Michael Eisen [CC BY 3.0], via Wikimedia Commons

July 15, 2019; Los Angeles Times and The Conversation

Major universities don’t just bear the cost burden of the research they undertake; there’s also a lot of money sunk into dissemination of that academic work. The process is fraught, as shown in this spring’s announcement that Stanford had eliminated its $1.7 million subsidy for its academic press. Now, figurative shots have been fired across the bow of the 10-campus University of California (UC) state university system, which produces about nine percent of the country’s research papers, by publisher Elsevier in their impasse on access to published material.

A five-year contract between the university and Elsevier expired last year, and UC insisted on making changes for open access. UC wants work produced on its campuses to be available to anyone—students, faculty, staff, and the general public—for free. Last week, Elsevier stopped access by UC students, as well as the faculty and staff, to any articles published since January 1, 2019, in the 2,500 Elsevier journals. Material published prior to this year is still available.

Here is how the process works. Academic papers are peer reviewed for accuracy, editorially reviewed, then published by Elsevier and other companies for free. They then charge substantial fees for a subscription to the journal. In the years before the internet, a university library would get print copies for their shelves. Anyone could come into the library, sit down, and read them, or put some dimes in the school copy machine to bring a print home. Now, academic journals are digital and, on the Elsevier list, start with Academic Pediatrics, with an institutional annual subscription cost of $450 a year, and go all the way to Zoology for $1,326 a year. (The price of The Lancet, a highly regarded medical journal, is not listed; a sales quote must be pursued.)

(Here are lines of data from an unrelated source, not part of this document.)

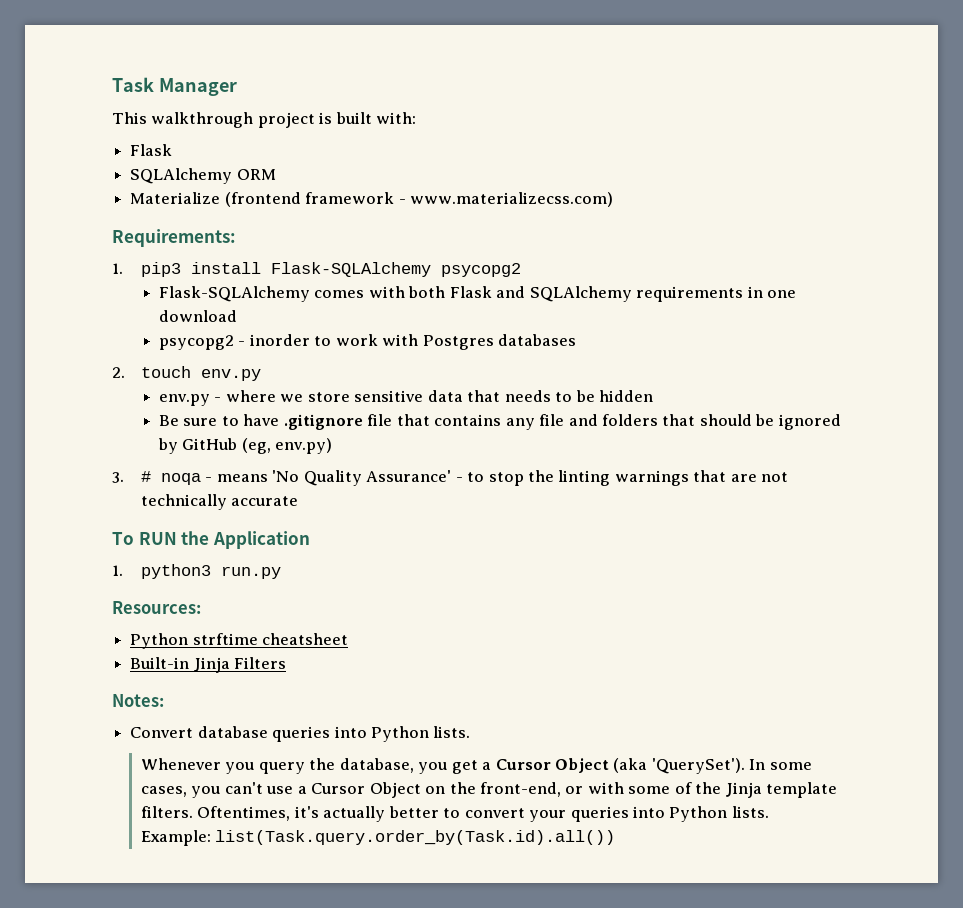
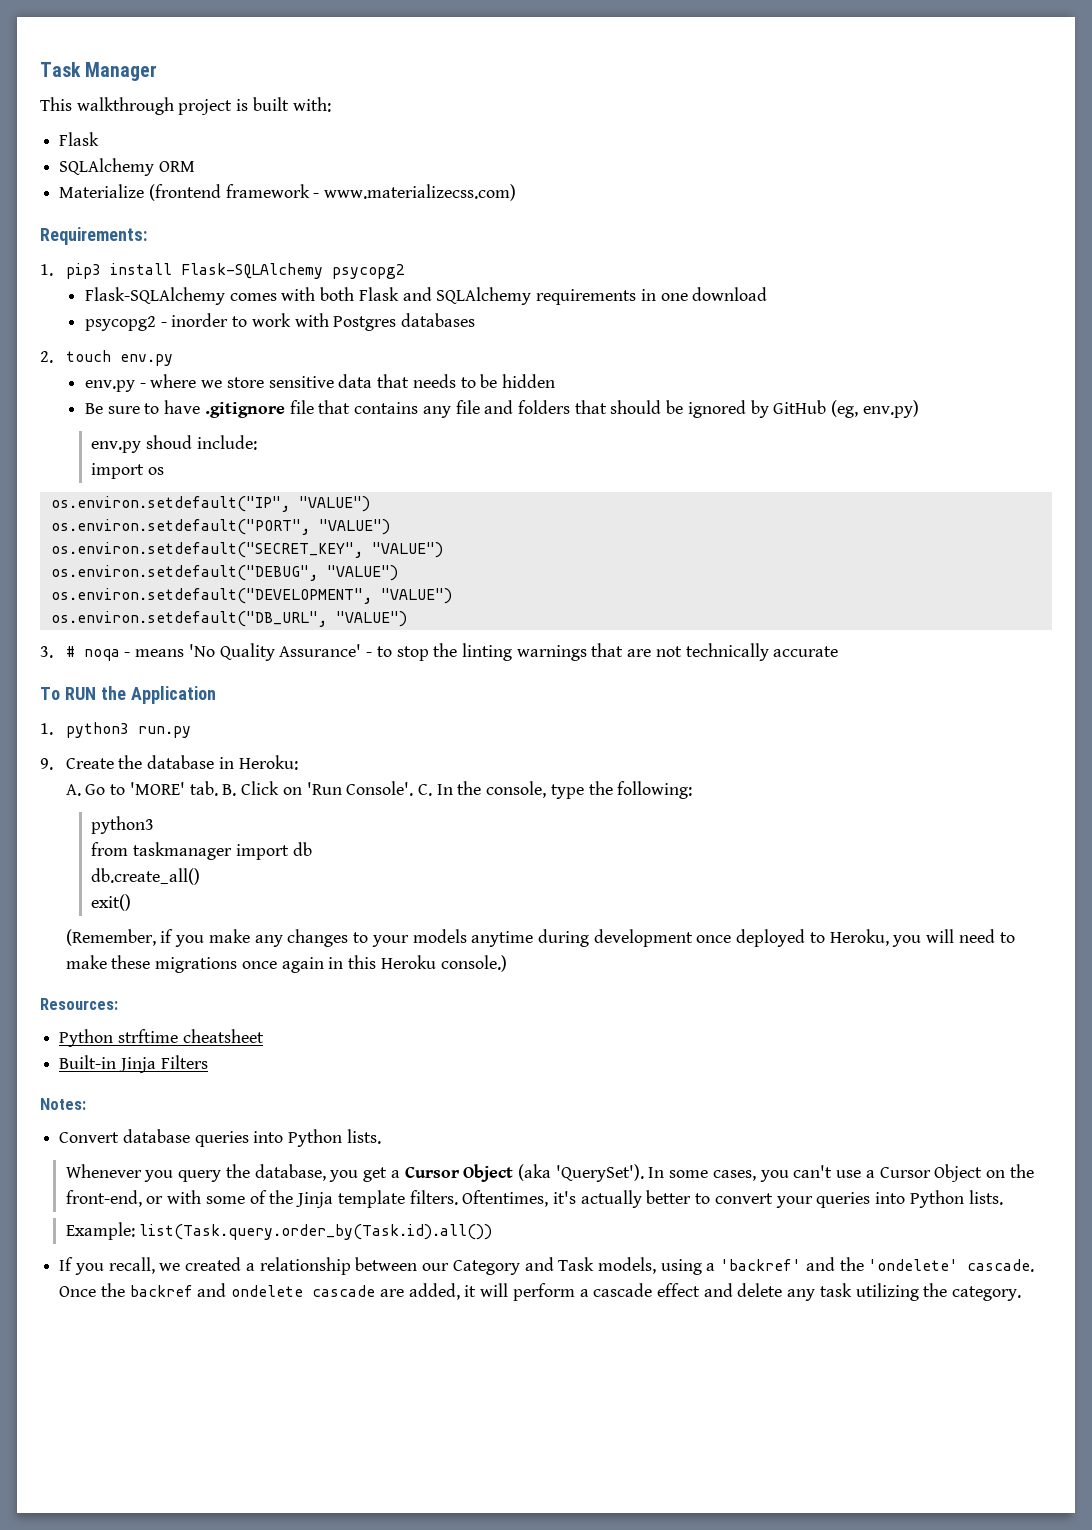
+ env.py shoud include:
+ import os
+ os.environ.setdefault("IP", "VALUE")
+ os.environ.setdefault("PORT", "VALUE")
+ os.environ.setdefault("SECRET_KEY", "VALUE")
+ os.environ.setdefault("DEBUG", "VALUE")
+ os.environ.setdefault("DEVELOPMENT", "VALUE")
+ os.environ.setdefault("DB_URL", "VALUE")
+ 9. Create the database in Heroku:
+ A. Go to 'MORE' tab. B. Click on 'Run Console'. C. In the console, type the following:
+ python3
+ from taskmanager import db
+ db.create_all()
+ exit()
+ (Remember, if you make any changes to your models anytime during development once deployed to Heroku, you will need to make these migrations once again in this Heroku console.)
+ If you recall, we created a relationship between our Category and Task models, using a 'backref' and the 'ondelete' cascade. Once the backref and ondelete cascade are added, it will perform a cascade effect and delete any task utilizing the category.

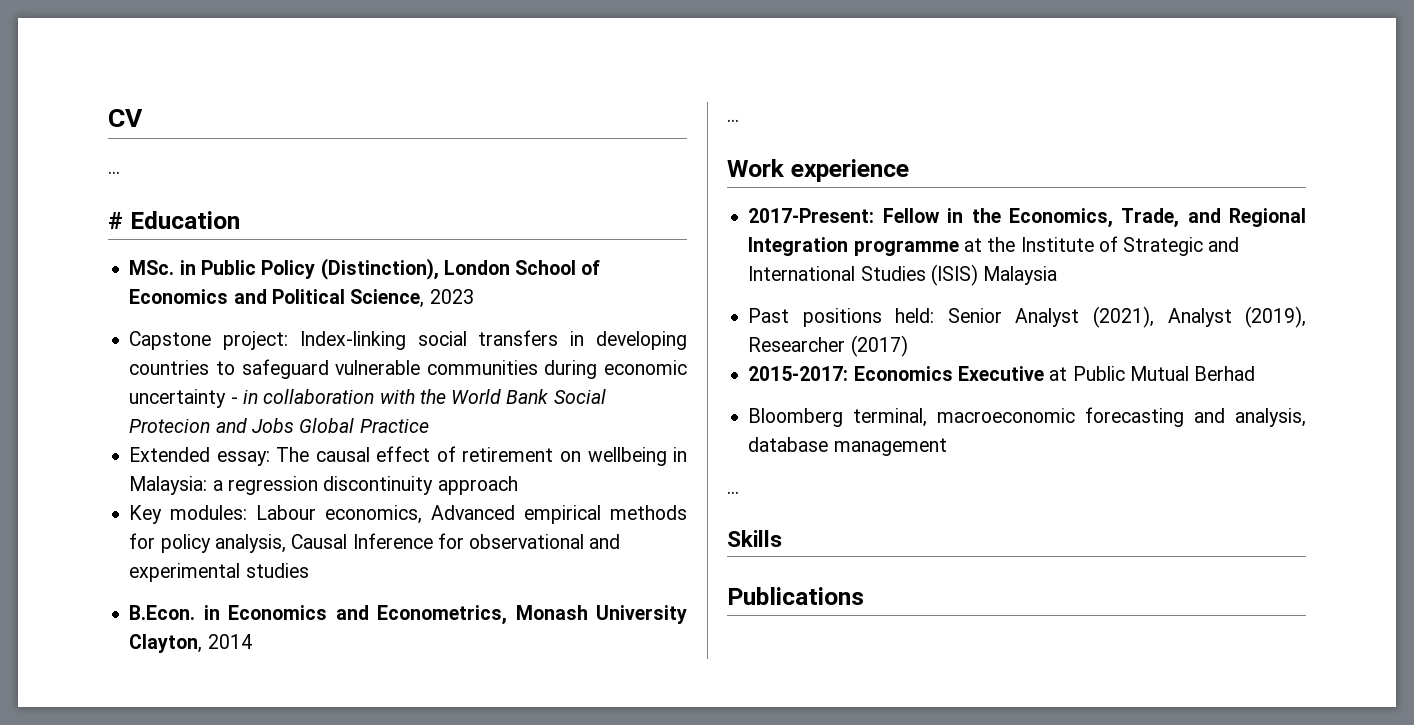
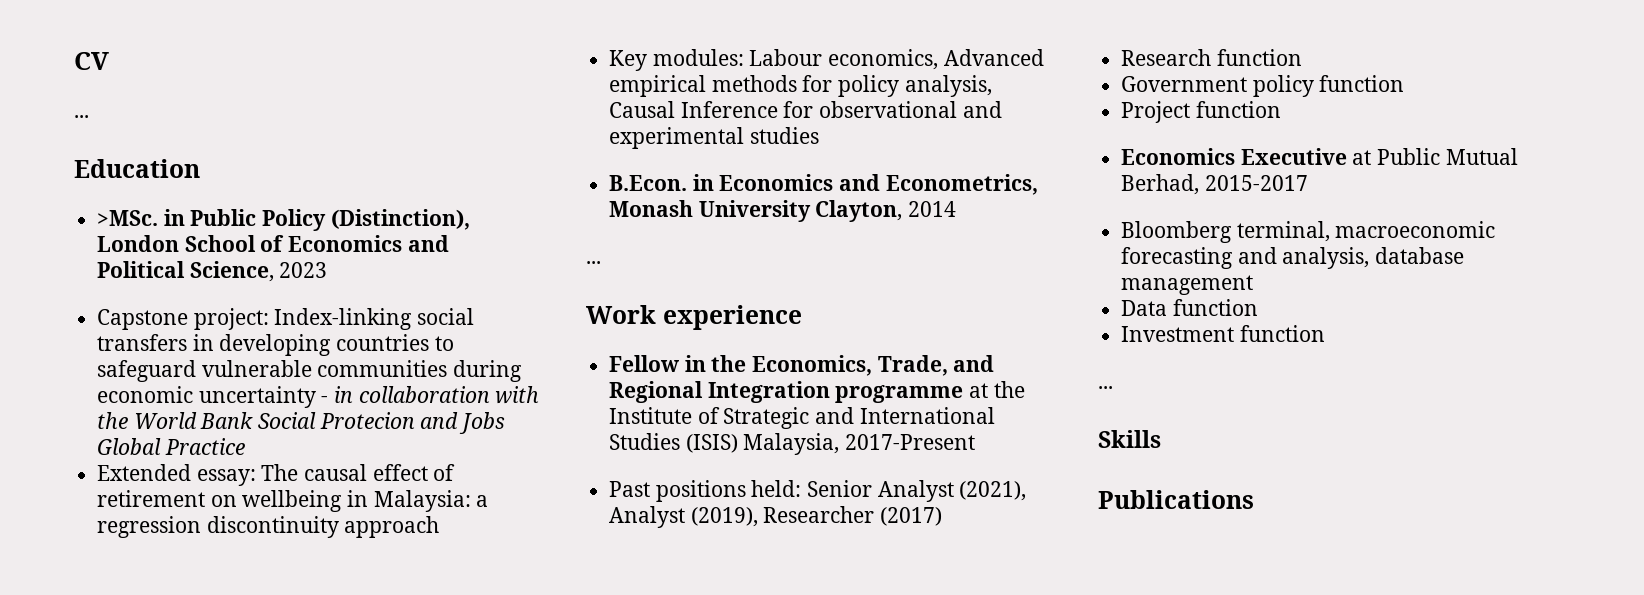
- # Education
+ Education
- MSc. in Public Policy (Distinction), London School of Economics and Political Science, 2023
+ >MSc. in Public Policy (Distinction), London School of Economics and Political Science, 2023
- 2017-Present: Fellow in the Economics, Trade, and Regional Integration programme at the Institute of Strategic and International Studies (ISIS) Malaysia
+ Fellow in the Economics, Trade, and Regional Integration programme at the Institute of Strategic and International Studies (ISIS) Malaysia, 2017-Present
- 2015-2017: Economics Executive at Public Mutual Berhad
+ Research function
+ Government policy function
+ Project function
+ Economics Executive at Public Mutual Berhad, 2015-2017
+ Data function
+ Investment function

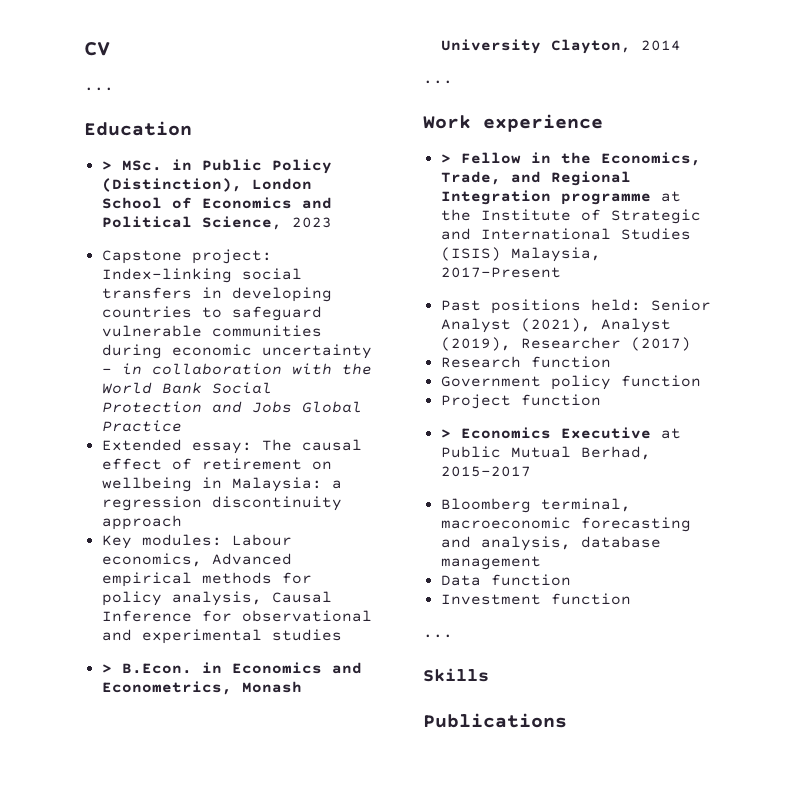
- >MSc. in Public Policy (Distinction), London School of Economics and Political Science, 2023
+ > MSc. in Public Policy (Distinction), London School of Economics and Political Science, 2023
- Capstone project: Index-linking social transfers in developing countries to safeguard vulnerable communities during economic uncertainty - in collaboration with the World Bank Social Protecion and Jobs Global Practice
+ Capstone project: Index-linking social transfers in developing countries to safeguard vulnerable communities during economic uncertainty - in collaboration with the World Bank Social Protection and Jobs Global Practice
- B.Econ. in Economics and Econometrics, Monash University Clayton, 2014
+ > B.Econ. in Economics and Econometrics, Monash University Clayton, 2014
- Fellow in the Economics, Trade, and Regional Integration programme at the Institute of Strategic and International Studies (ISIS) Malaysia, 2017-Present
+ > Fellow in the Economics, Trade, and Regional Integration programme at the Institute of Strategic and International Studies (ISIS) Malaysia, 2017-Present
- Economics Executive at Public Mutual Berhad, 2015-2017
+ > Economics Executive at Public Mutual Berhad, 2015-2017

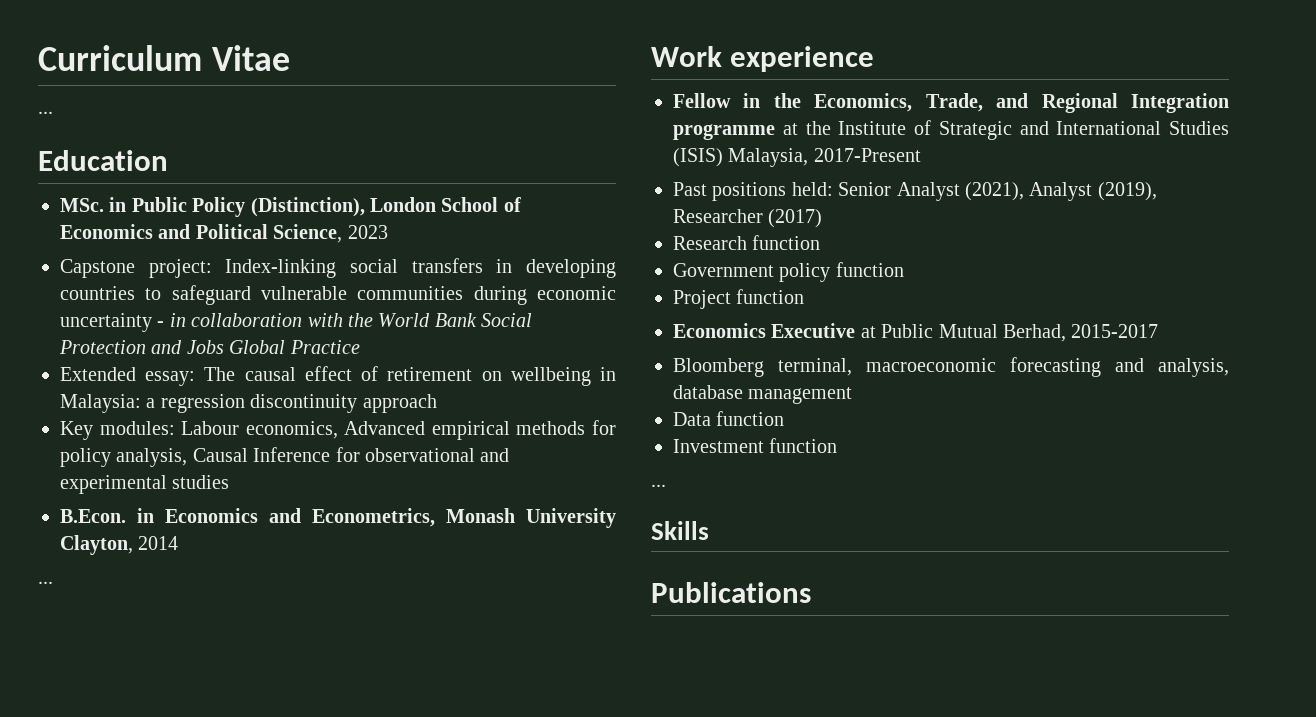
- CV
+ Curriculum Vitae
- > MSc. in Public Policy (Distinction), London School of Economics and Political Science, 2023
+ MSc. in Public Policy (Distinction), London School of Economics and Political Science, 2023
- > B.Econ. in Economics and Econometrics, Monash University Clayton, 2014
+ B.Econ. in Economics and Econometrics, Monash University Clayton, 2014
- > Fellow in the Economics, Trade, and Regional Integration programme at the Institute of Strategic and International Studies (ISIS) Malaysia, 2017-Present
+ Fellow in the Economics, Trade, and Regional Integration programme at the Institute of Strategic and International Studies (ISIS) Malaysia, 2017-Present
- > Economics Executive at Public Mutual Berhad, 2015-2017
+ Economics Executive at Public Mutual Berhad, 2015-2017

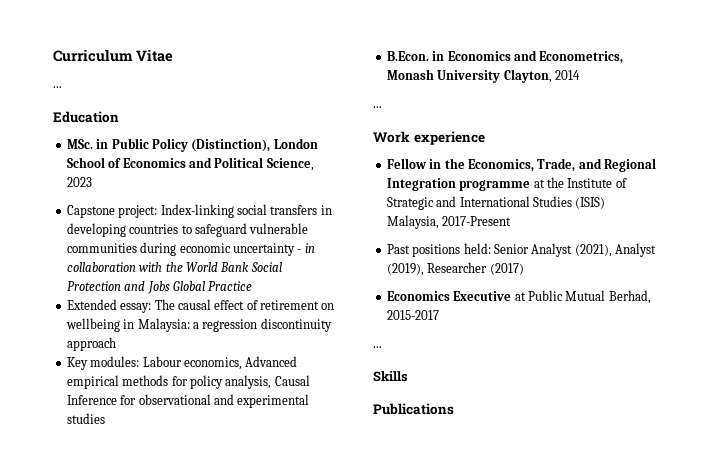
- Research function
- Government policy function
- Project function
- Bloomberg terminal, macroeconomic forecasting and analysis, database management
- Data function
- Investment function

The subscription provides digital access, so the research can be retrieved far away from university libraries. That’s wonderful, but also costly—to the point that the very organizations that produce the products have to pay to use them.

UC wants to flip that model: they would have researchers (or their funders) pay to have papers published but then get open-access, free subscriptions. Last year, UC paid Elsevier $11 million for subscriptions, which was approximately 25 percent of the UC subscription budget. Other academic institutions, along with UC, are realizing this is unsustainable. The consolidations that have reduced the number of publishers to a short list have contributed to the high price for information, too. Even with their costs, such as the peer review process, Elsevier’s profit margin is reported to be about 40 percent.

With papers that were published under open access already, the researchers at UC paid $1 million. UC believes that their model of “read and publish,” where publication fees and subscriptions are figured together for a single sum, keeps costs affordable for institutions. At the same time, it would fix the present model that adversely keeps scientific research behind a paywall. The internet was supposed to make this happen, but, as is often the case, an opportunity to make money came along with the digital process. And the general public no longer has the ability to visit a college library and read the printed version for free. Without a subscription, the digital version of an article costs an average of $35 to $40 a copy.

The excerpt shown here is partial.